Surging past the 200,000 mark for the first time, Chinese IP cases have more than doubled in four years. That is about 18 times greater than the total figure for new patent, trademark and copyright cases in US federal courts during 2017, which according to Lex Machina was 11,602.
While we know that the vast majority of this activity was generated by domestic parties, Justice Tao did not provide an overall figure on suits involving foreign parties. She did, however, note that in the Beijing IP Court – a premiere first instance venue – up to 30% of cases are ‘foreign related’. Justice Tao said that judicial authorities strive to make Chinese courts preferred venues for international IP disputes which are trusted by litigants.
The main occasion for the press availability was the release of an IP policy document by the General Office of China’s State Council – the equivalent of a cabinet. Back in this November, this blog reported that a top Communist Party policy organ led by Xi Jinping had placed judicial IP reform near the top of its priority list. Only titbits of that body’s recommendations were announced at the time. The blueprint released this week by the State Council details the overarching priorities, and calls on all localities and government departments to get to work.

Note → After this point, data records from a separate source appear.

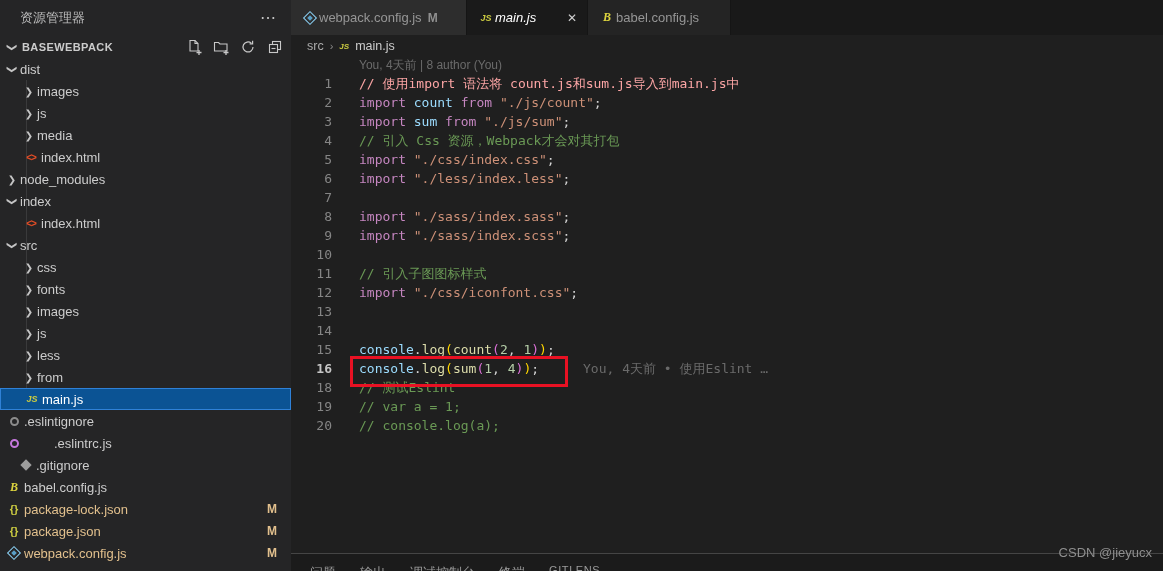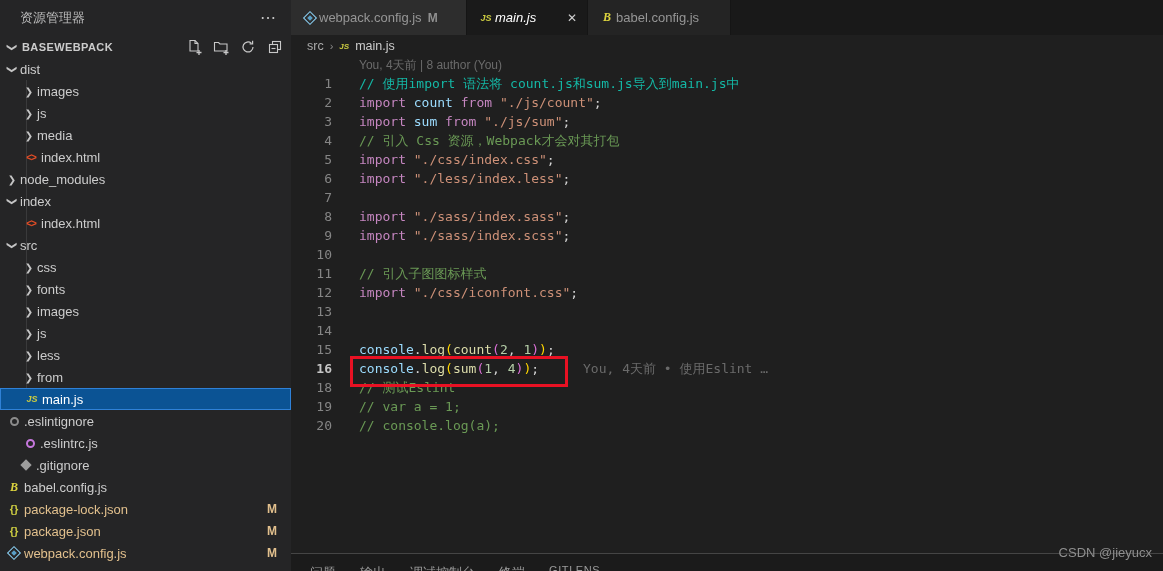--- a/index.html
+++ b/index.html
@@ -258,7 +258,7 @@
     <div class="code" id="code">
       <div class="blame-header">You, 4天前 | 8 author (You)</div>
 
-      <div class="cline"><span class="gutter">1</span><span class="ctext"><span style="color: #14b8a6;">// 使用import 语法将 count.js和sum.js导入到main.js中</span></span></div>
+      <div class="cline"><span class="gutter">1</span><span class="ctext"><span style="color: #fca5a5;">// 使用import 语法将 count.js和sum.js导入到main.js中</span></span></div>
         <div class="cline"><span class="gutter">2</span><span class="ctext"><span style="color: rgb(197, 134, 192);">import </span><span style="color: rgb(156, 220, 254);">count </span><span style="color: rgb(197, 134, 192);">from </span><span style="color: rgb(206, 145, 120);">"./js/count"</span><span style="color: rgb(212, 212, 212);">;</span></span></div>
         <div class="cline"><span class="gutter">3</span><span class="ctext"><span style="color: rgb(197, 134, 192);">import </span><span style="color: rgb(156, 220, 254);">sum </span><span style="color: rgb(197, 134, 192);">from </span><span style="color: rgb(206, 145, 120);">"./js/sum"</span><span style="color: rgb(212, 212, 212);">;</span></span></div>
         <div class="cline"><span class="gutter">4</span><span class="ctext"><span style="color: rgb(106, 153, 85);">// 引入 Css 资源，Webpack才会对其打包</span></span></div>

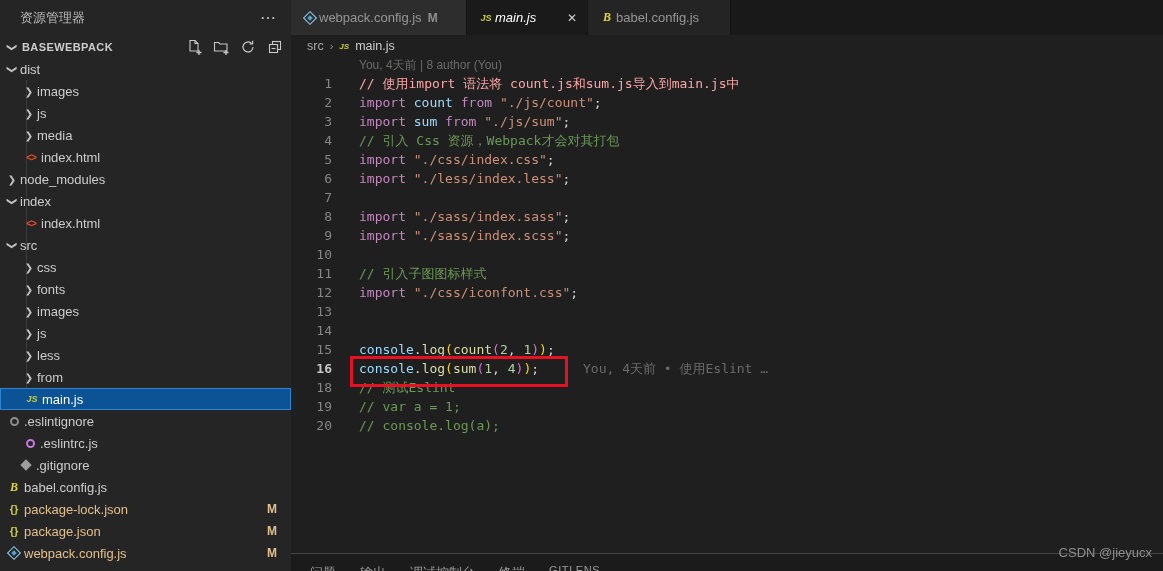--- a/index.html
+++ b/index.html
@@ -188,7 +188,7 @@
           </span>
           <span class="label">.eslintignore</span>
         </div>
-        <div class="tree-row" style="padding-left: 20px;">
+        <div class="tree-row" style="padding-left: 4px; gap: 30px;">
           <span class="ficon">
             <span class="icon-ring purple"></span>
           </span>

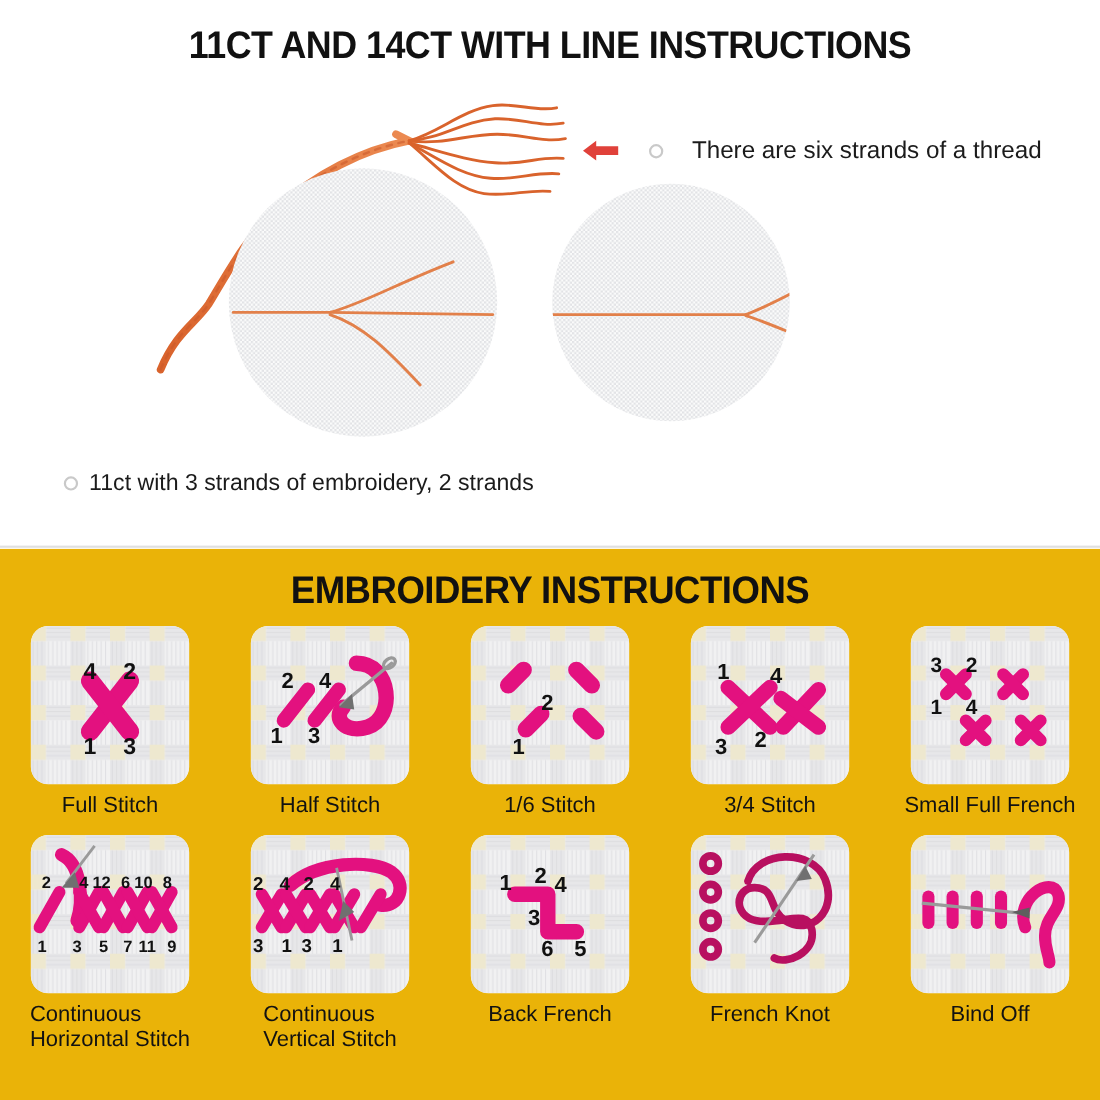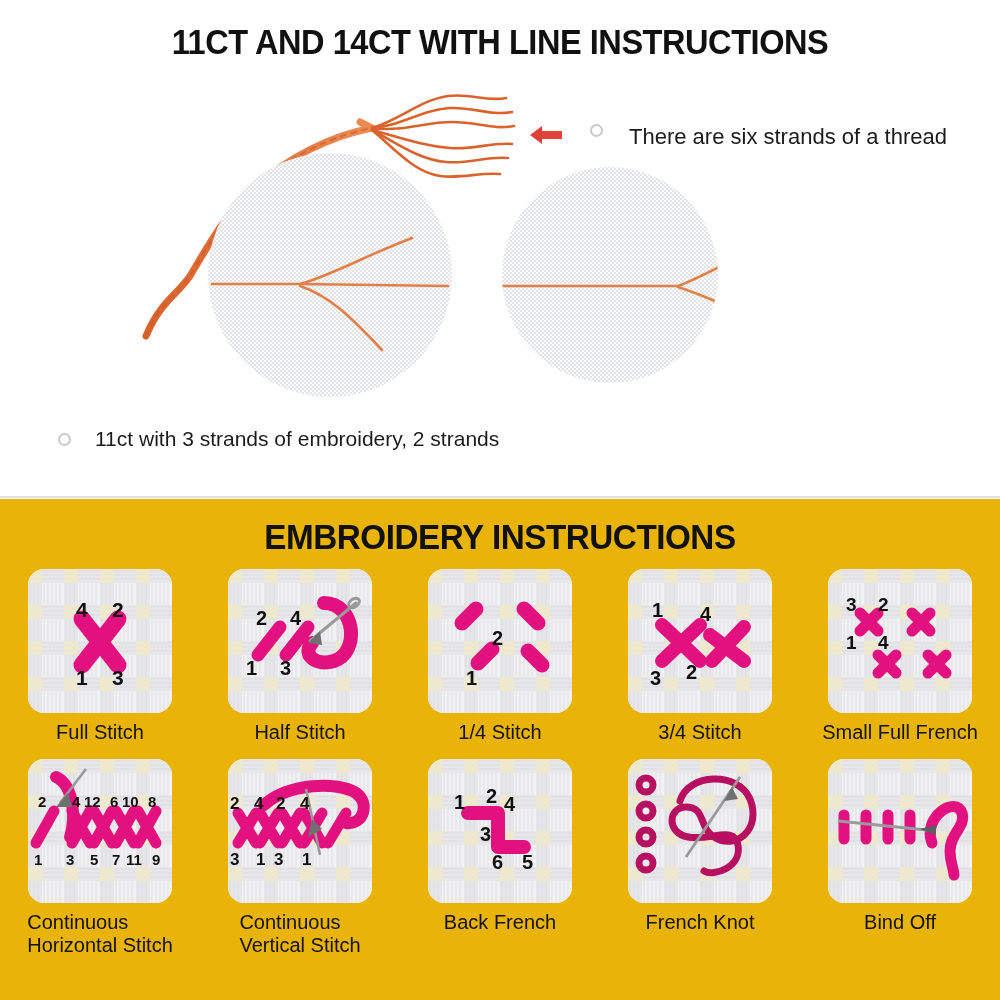--- a/index.html
+++ b/index.html
@@ -29,7 +29,7 @@
 
   .arrow-note {
     position: absolute; left: 528px; top: 124px;
-    display: flex; align-items: flex-start; gap: 26px;
+    display: flex; align-items: center; gap: 26px;
   }
   .left-arrow { display: block; }
   .bullet-dot {

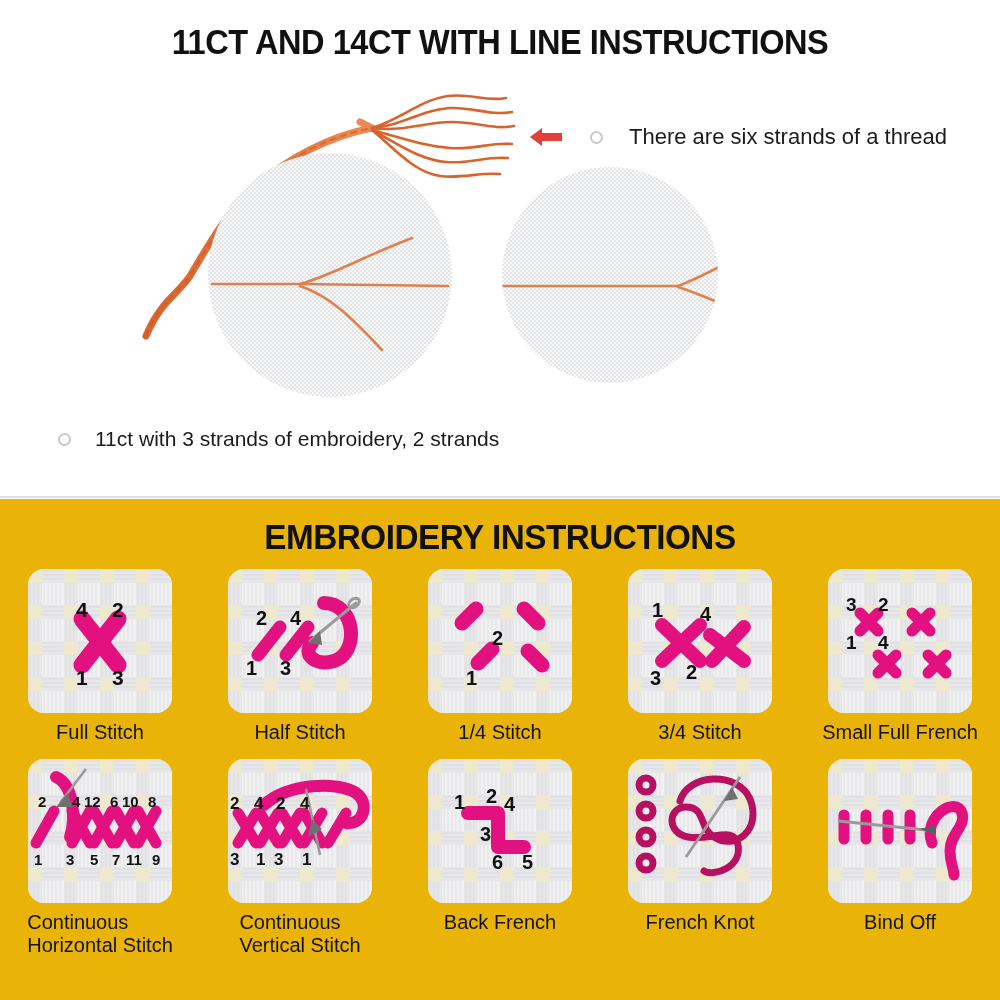--- a/index.html
+++ b/index.html
@@ -44,7 +44,7 @@
     display: flex;
   }
   .caption {
-    display: flex; align-items: center; gap: 24px;
+    display: flex; align-items: center; gap: 10px;
   }
   .caption.left { margin-left: 58px; }
   .caption.right { margin-left: 48px; }

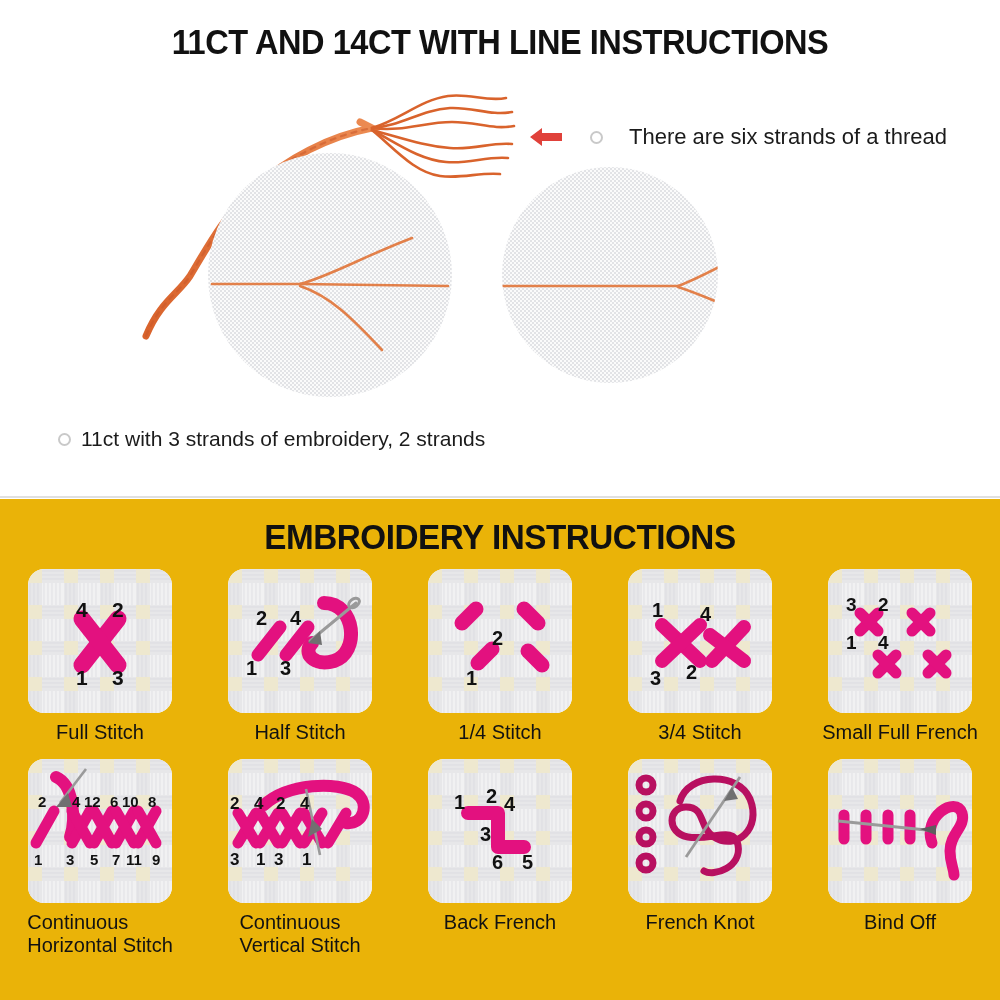--- a/index.html
+++ b/index.html
@@ -242,7 +242,7 @@
             </g>
           </svg>
         </div>
-        <div class="cell-label">1/4 Stitch</div>
+        <div class="cell-label">1/6 Stitch</div>
       </div>
 
       <div class="cell">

The document sketches out a series of key points:
- There is no doubt about what motivates the effort to continue developing the IP judicial system. IP is described as the “core element of international competitiveness”, and something that is of great significance to “building a world leader in science and technology”.
- As a high level government document, there is plenty of ideological underpinning. At the IP Dragon blog, Danny Friedmann breaks down the many slogans (‘four conciousnesses’, ‘four comprehensives’, ‘two centennial struggles’, etc) and links to English language summaries of what each one is all about. Well worth a read if you are interested in what’s driving all kinds of economic and legal policies in the Xi Jinping era.
- Big play is given to issues that are major concerns for foreign companies. On damages, the policy calls for a compensation system which “reflects the value of intellectual property”. Increased penalties called for by Xi last summer are definitely on the cards. Relatedly, the document also calls for reform to evidence collection procedures. Judicial officials will explore ways to “rationally allocate the burden of proof” in order to solve what are described as problems of ‘hard evidence’ facing rights holders.
- Specialised courts are in. After taking in lessons learned from the opening of flagship IP courts in Beijing, Shanghai and Guangzhou, policymakers will now “study the establishment” of an IP appeals court with centralised jurisdiction. Smaller-scale IP venues continue to spring up around the country, the latest announced just yesterday in Changsha, the capital of Hunan Province.
- Human assets are key. The policy says the number of IP judges should be “adjusted dynamically” based on case load and complexity. Through enhanced training and exchanges with foreign courts, it calls for a body of jurists who are “politically determined, globally oriented, proficient in law and familiar with technology”.
On that last point, Justice Tao revealed that across 300 different IP-related tribunals in the country, there are currently around 3,000 judges and 2,000 judicial assistants. She further made a point of mentioning that the number of IP judges has not increased significantly amidst the surge in new cases. The competition for talent in the IP space is going to continue to be centrally important dynamic across both public and private sectors in China.